# REQUIREMENT
Say how many of the lines below contain the word "spacing"; nothing else belongs in the answer.

● ● ● ● ● ● ●

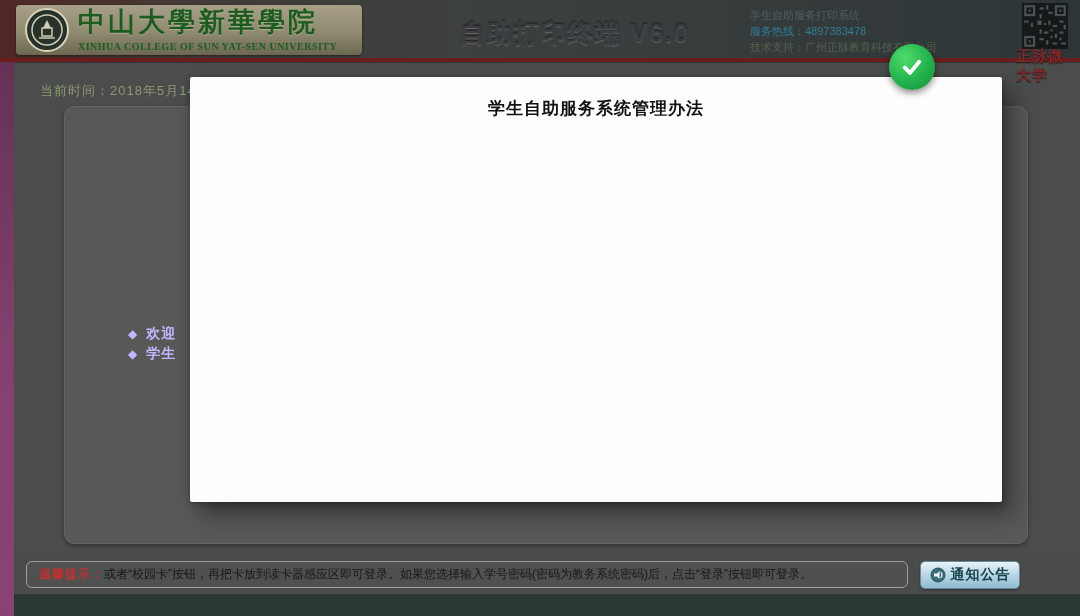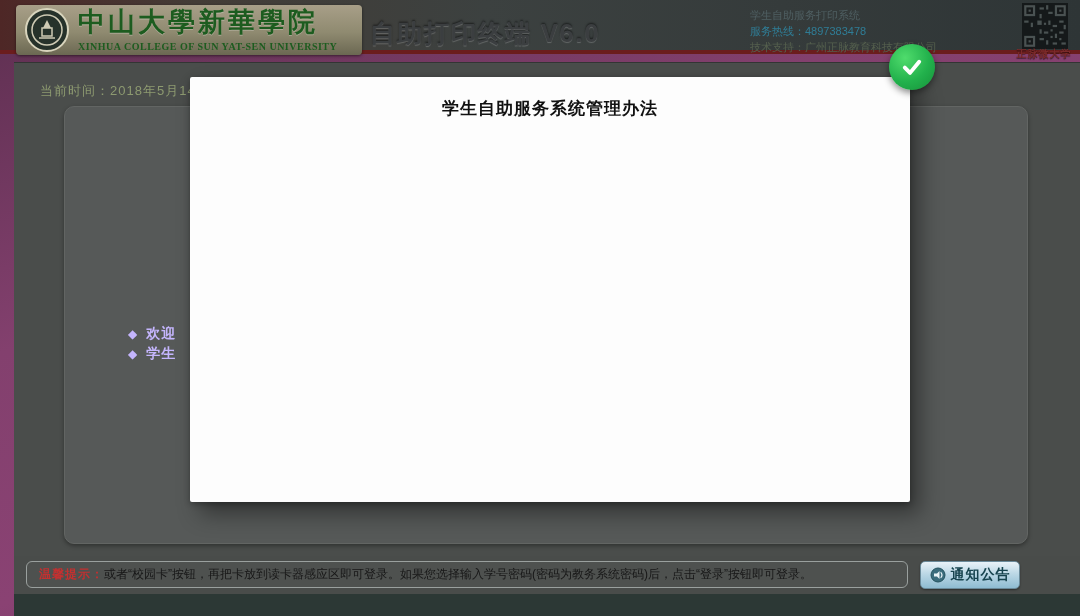--- a/index.html
+++ b/index.html
@@ -12,7 +12,7 @@
 
   
   .header {
-    position:absolute; left:0; top:0; width:1080px; height:54px;
+    position:absolute; left:0; top:0; width:1080px; height:62px;
     background:linear-gradient(90deg,#4e2726 0%,#433c36 18%,#3c4140 45%,#2e3536 100%);
     border-bottom:4px solid #6b1d1d;
     z-index:5;

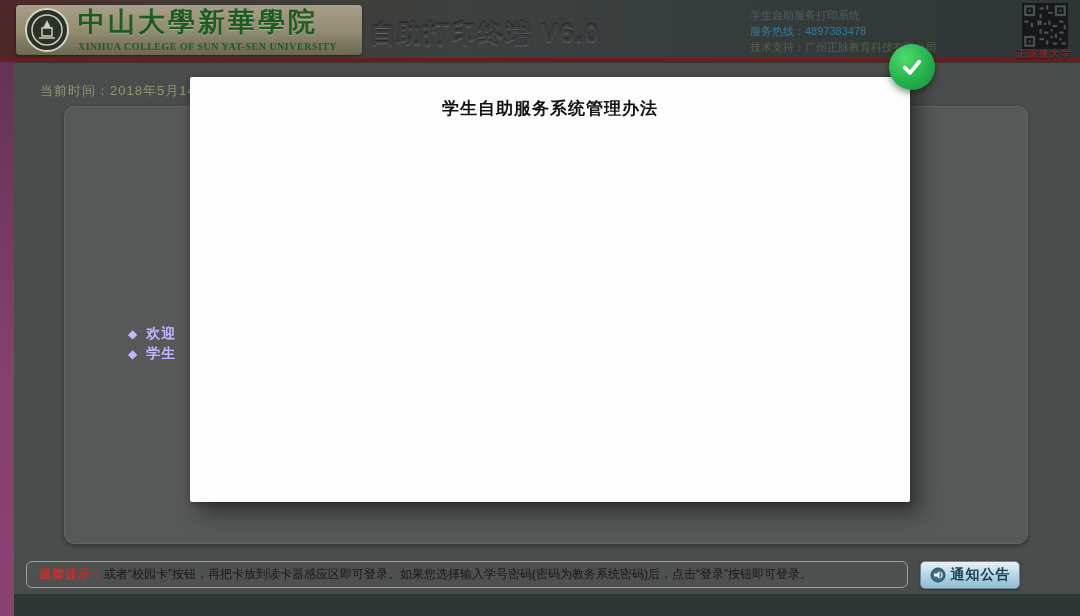--- a/index.html
+++ b/index.html
@@ -35,7 +35,7 @@
     font-size:10px; font-weight:bold; color:#1d5c1f; letter-spacing:.5px; margin-top:6px;
   }
   .app-title {
-    position:absolute; left:370px; top:17px; width:320px; text-align:left;
+    position:absolute; left:370px; top:17px; width:320px; text-align:right;
     font-size:25px; font-weight:bold; color:#3b3e40; letter-spacing:2px;
     text-shadow:0 1px 1px rgba(255,255,255,.22), 0 -1px 2px rgba(0,0,0,.55);
   }

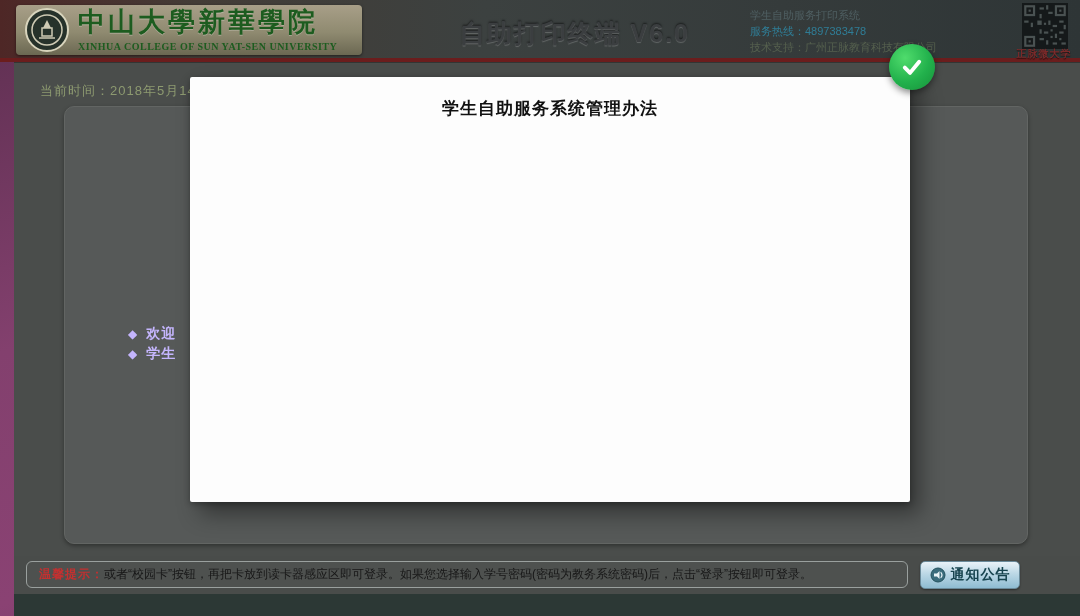--- a/index.html
+++ b/index.html
@@ -48,8 +48,8 @@
   .info-line3 { color:#55604e; }
   .qr-box { position:absolute; right:10px; top:3px; width:50px; height:46px; }
   .qr-caption {
-    position:absolute; right:8px; top:47px; width:56px; text-align:center;
-    font-size:10px; font-weight:bold; color:#7c2a2a; letter-spacing:1px;
+    position:absolute; right:8px; top:47px; width:56px; text-align:left;
+    font-size:15px; font-weight:bold; color:#7c2a2a; letter-spacing:1px;
     text-shadow:0 1px 1px rgba(0,0,0,.6); z-index:6;
   }
 

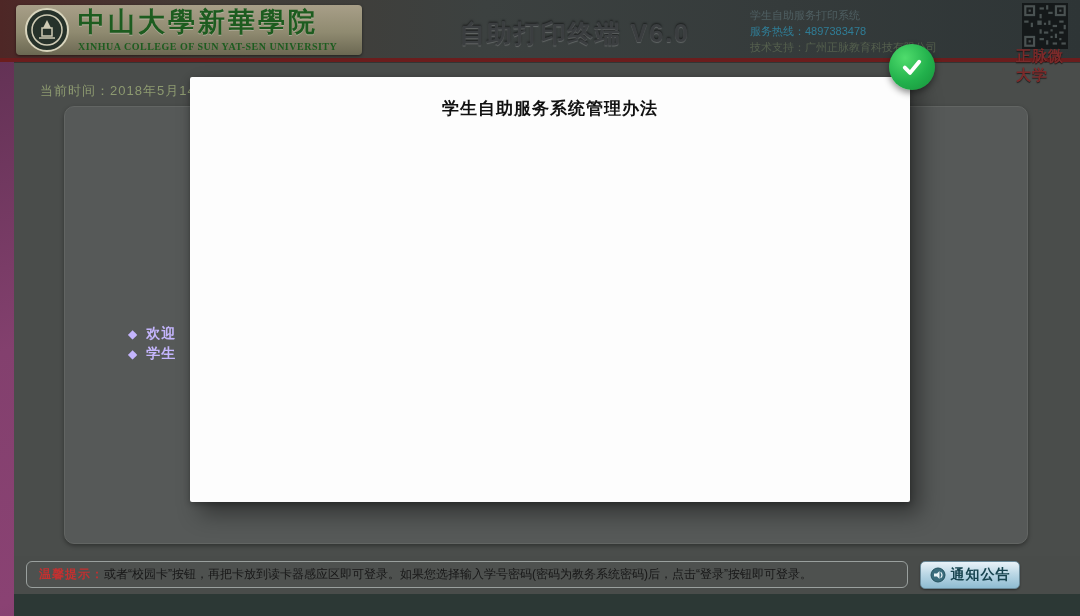--- a/index.html
+++ b/index.html
@@ -79,7 +79,7 @@
 
   
   .modal {
-    position:absolute; left:176px; top:15px; width:720px; height:425px;
+    position:absolute; left:176px; top:15px; width:812px; height:425px;
     background:#fdfdfd; border-radius:2px;
     box-shadow:10px 12px 22px rgba(0,0,0,.40), 0 2px 6px rgba(0,0,0,.30);
     z-index:10;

● ● ● ● ● ● ●

# EXERCISE RESULT
4